2. The originating summons is premised on the grounds on the face of the application and supported by the affidavit of David Mwangi Mwango, the applicant herein. He depones that on 13th April,1994 he purchased the suit land from the respondent who executed the sale agreement, signed the transfer forms and obtained consent from the Land Control Board. The applicant was unable to complete the transfer process and have the title registered in his name due to a boundary dispute. When he was ready to transfer the land to his name and presented his documents at the lands office, he was informed by the District Land Registrar that he must also produce the photograph, pin number and identity card of the vendor. He was unable to obtain the aforesaid documents as the respondent had left this country more that 14 years ago and his whereabouts were unknown. Any efforts to trace him also borne no fruit.

3. On 29th September, 2011 the applicant filed a notice of motion to be allowed to serve the respondent by way of substituted service. His application was allowed on 3rd October, 2011 and the applicant effected service through  the standard news paper and filed an affidavit of service on 30th May, 2012. Directions were taken that the originating summons proceed by way of affidavit evidence and written submissions be filed within fourteen days.

4. The applicant filed his written submissions on 15th June, 2012 through B.I Otieno & Company Advocates. 5. When Mr Mukira appeared before this court on 22/7/2013 he chose to wholly rely on the submissions without highlighting them.

6. The following documents were filed alongside the originating summons and  Affidavit which l will consider  together.

1. A sale agreement dated 13th April 1994

2. A letter of consent from the land control board Molo

3. Transfer forms signed by the defendant

4. Copy of title deed in the name of John Mungai Kimani dated 28th May, 1988

7. I have read the originating motion filed by the applicant in this case.  I have also carefully considered the evidence  that was adduced  by the  Applicant and the documents exhibited in support of his case. I must point out at this stage that l did not consider the written submissions filed by B. I Otieno & Company Advocates or the authorities relied upon because upon perusal of the court record, I noted that this Advocate had never filed a Notice of  Appointment to represent the applicant and  therefore is  not  properly on record. I will therefore only consider the pleadings filed by the applicant himself.

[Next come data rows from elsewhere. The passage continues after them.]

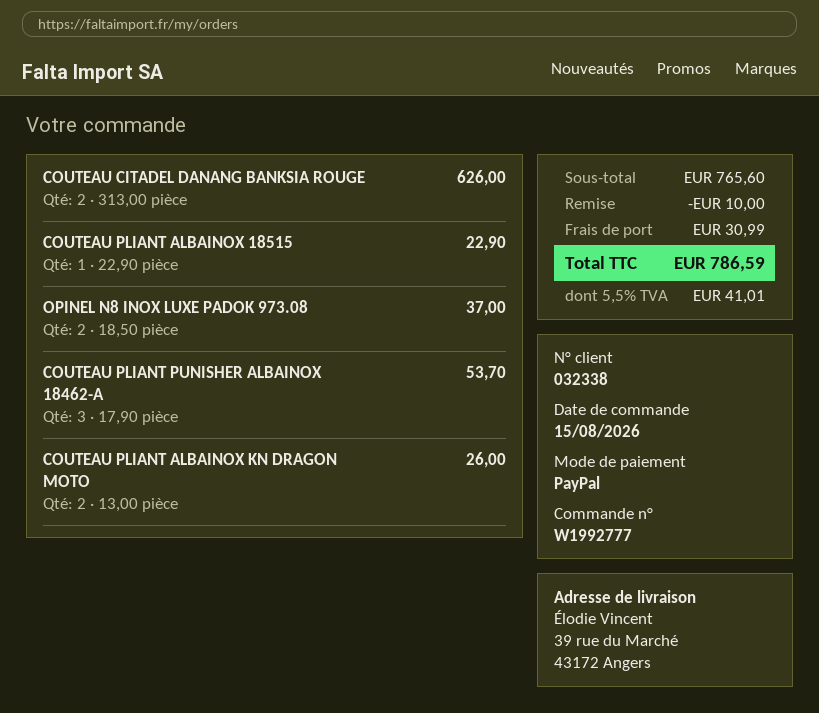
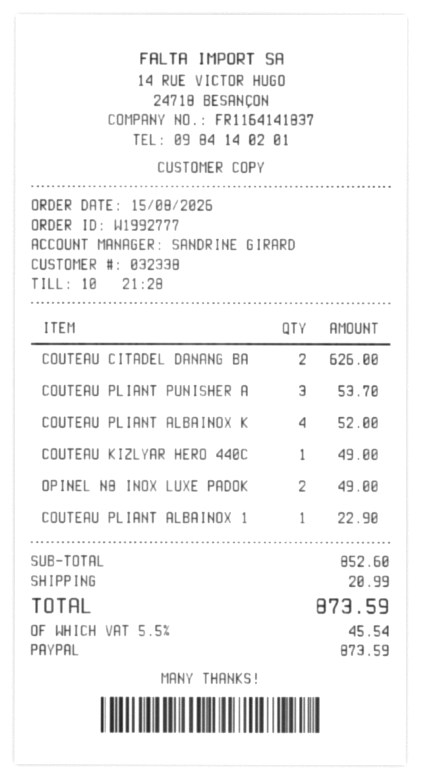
OPINEL N8 INOX LUXE PADOK 973.08: 2 for 37.00 -> 2 for 49.00
COUTEAU PLIANT ALBAINOX KN DRAGON MOTO: 2 for 26.00 -> 4 for 52.00
COUTEAU KIZLYAR HERO 440C: none -> 1 for 49.00
subtotal: 765.60 -> 852.60
discount: 10.00 -> none
shipping: 30.99 -> 20.99
tax: 5.5% = 41.01 -> 5.5% = 45.54
total: 786.59 -> 873.59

8. The Applicant claims that he purchased the suit property from the Respondent. The Respondent fulfilled his statutory obligations and signed all the documents as required by law. The applicant applied to court to be allowed to serve the respondent by way of substituted service through a newspaper of national circulation knowing very well that the respondent was not in this country. Order 5 Rules 21,22,25,27and 28 of the Civil Procedure Rules 2010, lays out the procedure for effecting service upon a party who is in a foreign country. This procedure was not followed. The substituted service carried out by the applicant in this case was in my view merely an academic exercise and I find that the respondent was not properly served.

9. In the case of Haas v Wainaina (1982) eKLR the Court of Appeal held that a defendant must be told what the plaintiff's claim against him is, for the court cannot enter judgement against the defendant in vacuo. In the instant case, even if the Respondent had been properly served and he still failed to enter appearance, the applicant  would  still not  have a claim against the respondent. The applicant has failed to demonstrate why he chose to sue the respondent in this case. The Applicant’s claim remains  against the Land Registrar. Once the applicant presented his documents for registration and he encountered hurdles not occasioned by the defendant, then his claim lay against that person who refused to effect the registration and this person would be the proper party to be joined in this suit.  The applicant would then be right to urge the court to compel that person(s) to carry out /complete the registration process.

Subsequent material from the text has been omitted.